É DIFÍCIL acreditar que foi a mesma pessoa que escreveu os dois textos, com dois dias de intervalo, mas é verdade. Podia argumentar-se que fez estes elogios antes de ler o livro. Mas não: esse encontro referido no email foi exatamente para falar do livro.
Este é um dos guardiões da moral, que me têm atacado como coiotes. Por ter escrito um livro de memórias onde, numa linguagem correcta e objectiva, pouco adjectivada, descrevo bastidores da política e dos seus protagonistas. Não insulto ninguém. Respeito a verdade. Ora, às verdades que escrevi respondem com insultos. A maioria não leu o livro mas tem opinião sobre ele.
MAS há mais.
Esse jornalista que acha que poucos me levam a sério pertence a uma revista que me colocou esta semana na capa, como assunto principal. Em que ficamos? A revista oferece a capa a uma pessoa que não se deve levar a sério? Foi uma capa feita a brincar com os leitores?

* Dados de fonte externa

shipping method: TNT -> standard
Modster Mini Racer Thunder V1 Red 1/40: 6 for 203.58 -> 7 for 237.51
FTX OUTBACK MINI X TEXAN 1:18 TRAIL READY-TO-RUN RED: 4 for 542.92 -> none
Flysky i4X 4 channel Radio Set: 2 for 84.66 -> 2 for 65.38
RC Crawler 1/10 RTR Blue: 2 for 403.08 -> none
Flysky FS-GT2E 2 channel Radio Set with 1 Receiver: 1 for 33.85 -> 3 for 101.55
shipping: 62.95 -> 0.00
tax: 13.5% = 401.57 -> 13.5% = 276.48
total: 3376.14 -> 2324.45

Nessa capa, ocupada por uma grande foto minha, o título era: A traição de Saraiva a 37 políticos. Eu também poderia considerar-me traído pela revista, a quem abri as portas de casa. Mas não é disso que quero falar.
Mandam as regras que, quando se convida uma pessoa para uma grande entrevista, e se lhe dá capa, o título seja uma frase do entrevistado. Sempre foi assim. Enquanto fui director do Expresso e do SOL, eu tinha um código até mais rigoroso: não se atacava alguém com base em declarações feitas ao nosso jornal. Era uma regra de cavalheirismo. Se alguém depositara confiança em nós para nos conceder uma entrevista, não devíamos trair essa confiança atacando-o nas nossas páginas.

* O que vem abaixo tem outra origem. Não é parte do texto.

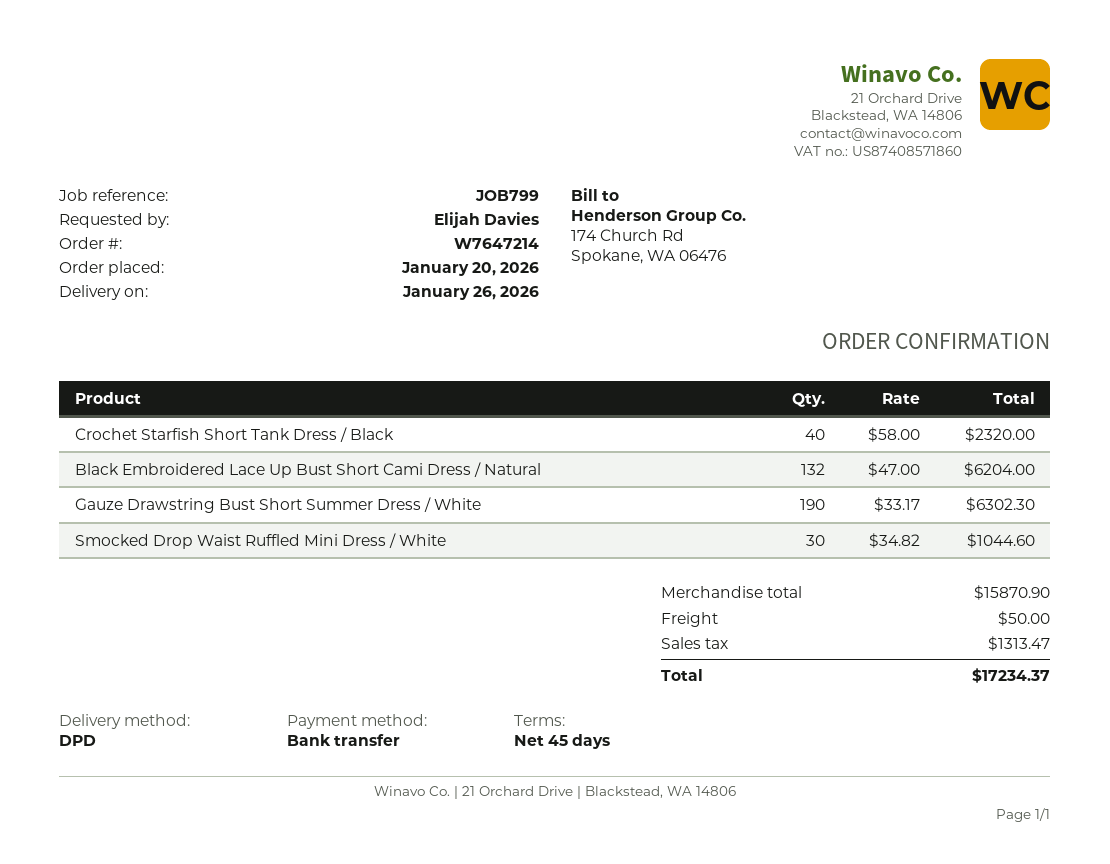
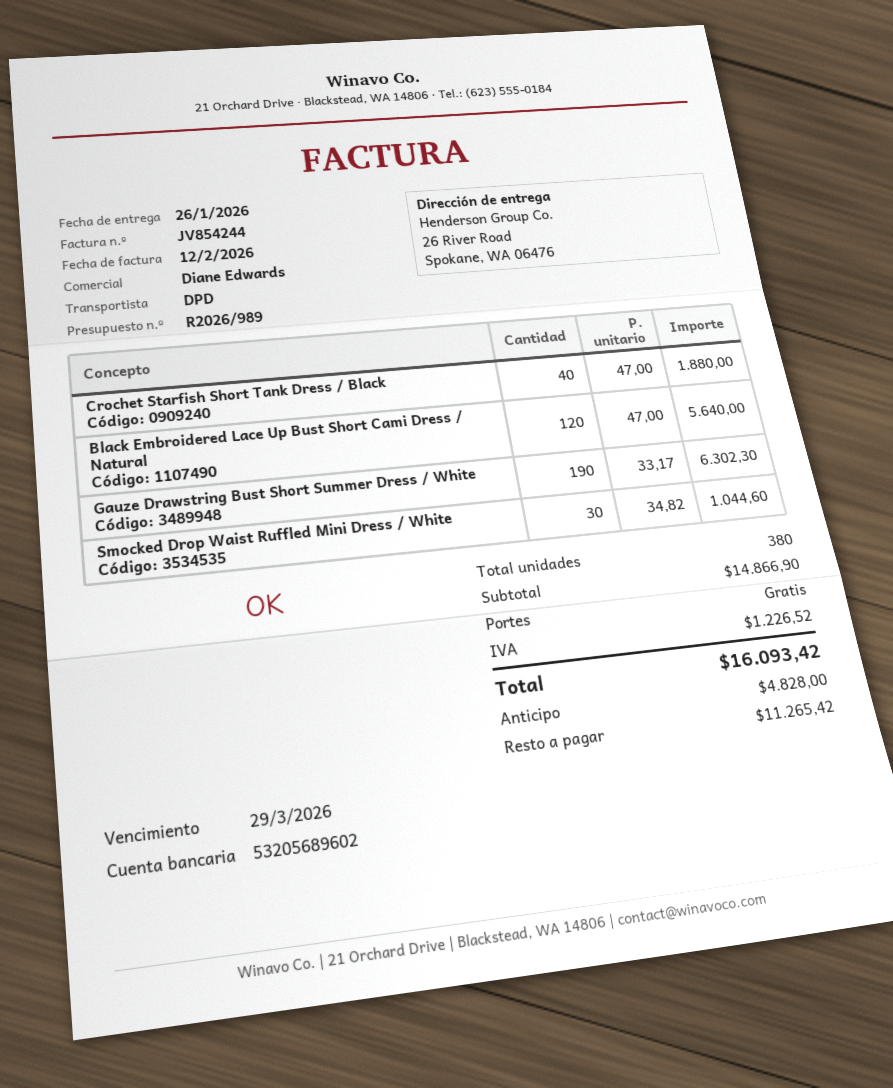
Crochet Starfish Short Tank Dress / Black: 40 x 58.00 = 2320.00 -> 40 x 47.00 = 1880.00
Black Embroidered Lace Up Bust Short Cami Dress / Natural: 132 x 47.00 = 6204.00 -> 120 x 47.00 = 5640.00
subtotal: 15870.90 -> 14866.90
shipping: 50.00 -> 0.00
tax: 1313.47 -> 1226.52
total: 17234.37 -> 16093.42

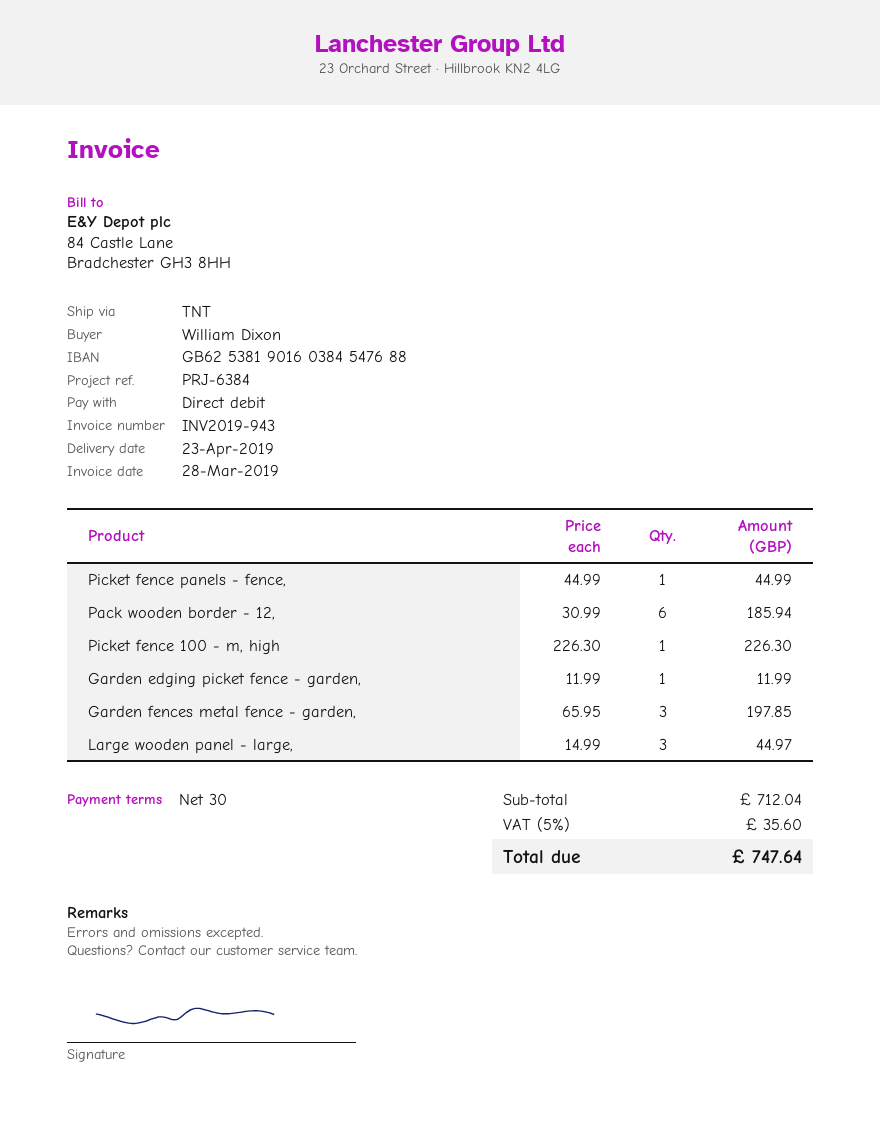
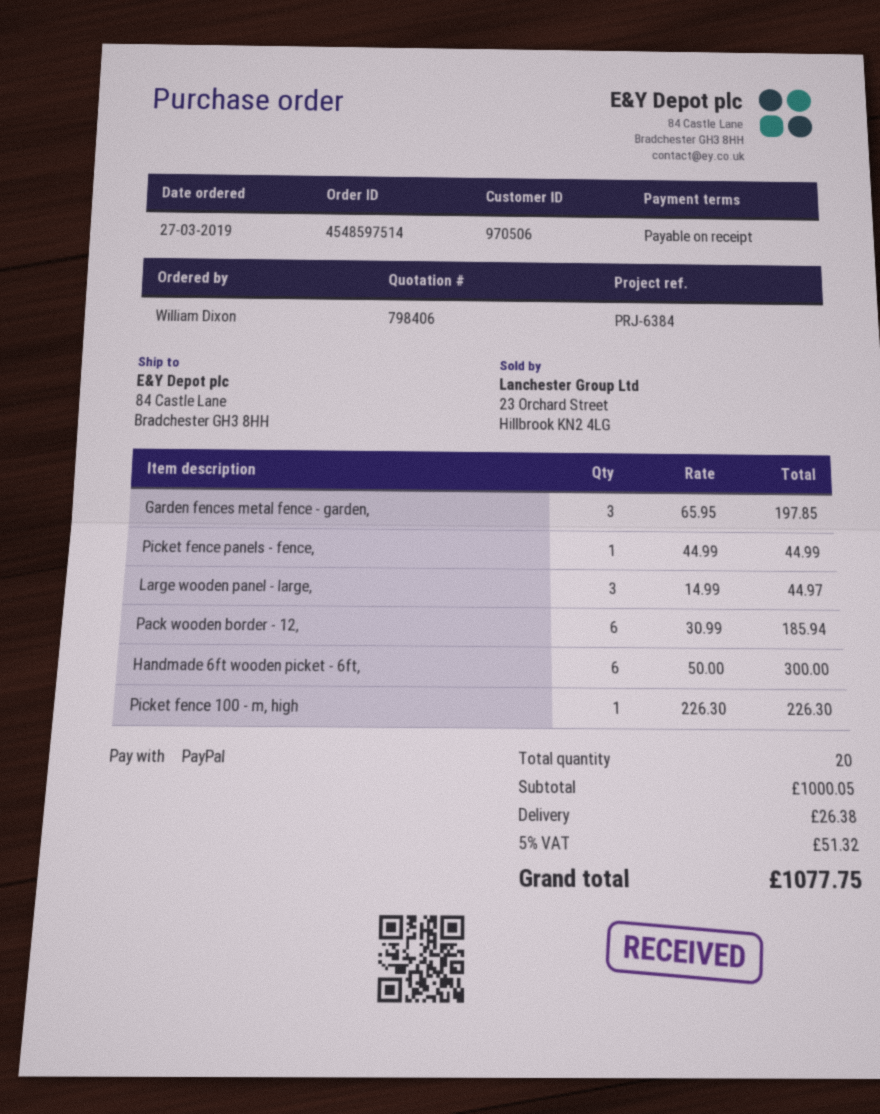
payment terms: 30 days -> on receipt
payment method: direct debit -> PayPal
Garden edging picket fence - garden,: 1 x 11.99 = 11.99 -> none
Handmade 6ft wooden picket - 6ft,: none -> 6 x 50.00 = 300.00
subtotal: 712.04 -> 1000.05
shipping: none -> 26.38
tax: 5% = 35.60 -> 5% = 51.32
total: 747.64 -> 1077.75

Dir-se-á: a revista fez a Saraiva o que ele fez a muita gente. Sucede que isso não é, pura e simplesmente, verdade.
Há uma diferença fundamental entre um texto jornalístico e um livro de memórias. As regras são outras, os objectivos são outros, o tom é outro, a exposição é outra. Até porque, nas memórias, há um tempo (às vezes décadas) de intervalo entre os factos relatados e a sua publicação. Neste livro, revelo ‘segredos’ que guardei religiosamente durante 40, 30, 20 anos. E que publico numa circunstância completamente diferente.
As pessoas com quem falei já não estão nos mesmos lugares e a conjuntura mudou.
Acresce que um livro não é uma revista nem um jornal. Tem uma circulação restrita. É um meio recatado. A tiragem inicial foi de 1500 exemplares. E acabou por ter uma repercussão gigantesca porque os mesmos jornalistas que me acusam de revelar certos segredos os escarrapacharam nas páginas dos seus jornais, dando-lhes uma inesperada publicidade. Alguns episódios mais sensíveis, que propositadamente não usei nos materiais promocionais ou na contracapa, foram estampados com foros de escândalo.
E HÁ MAIS ainda. As revelações que fiz nestas memórias têm interesse para a história de Portugal pós-25 de Abril. No livro descrevem-se factos relevantes contados pelos próprios protagonistas. E há retratos que ajudam a penetrar na intimidade (não confundir com sexualidade) de grandes actores políticos: Eanes, Mário Soares, Cavaco Silva, Álvaro Cunhal, José Sócrates. Numa linguagem serena e despojada. Nem sempre as revelações são simpáticas para os próprios? Mas nem sempre as verdades são cómodas….
Ora o que a revista me fez a mim foi um ataque pessoal, sem qualquer interesse público, com o único objectivo de me ofender. A diferença é esta. E entre a confiança que depositei na revista, aceitando dar-lhe a entrevista, e o ataque que ela me fez, não mediaram 40 anos, nem 30, nem 20. Mediaram 3 dias.
São estes os guardiões da moral. Que não queimam Eu e os Políticos em auto de fé porque não podem. Se pudessem, fariam uma pira com livros na Praça do Rossio e pegar-lhe-iam um fogo purificador.
P.S. – Ao contrário da capa, a edição da entrevista no interior da revista é honesta, e as perguntas, embora duras, foram feitas com frontalidade e não de forma capciosa.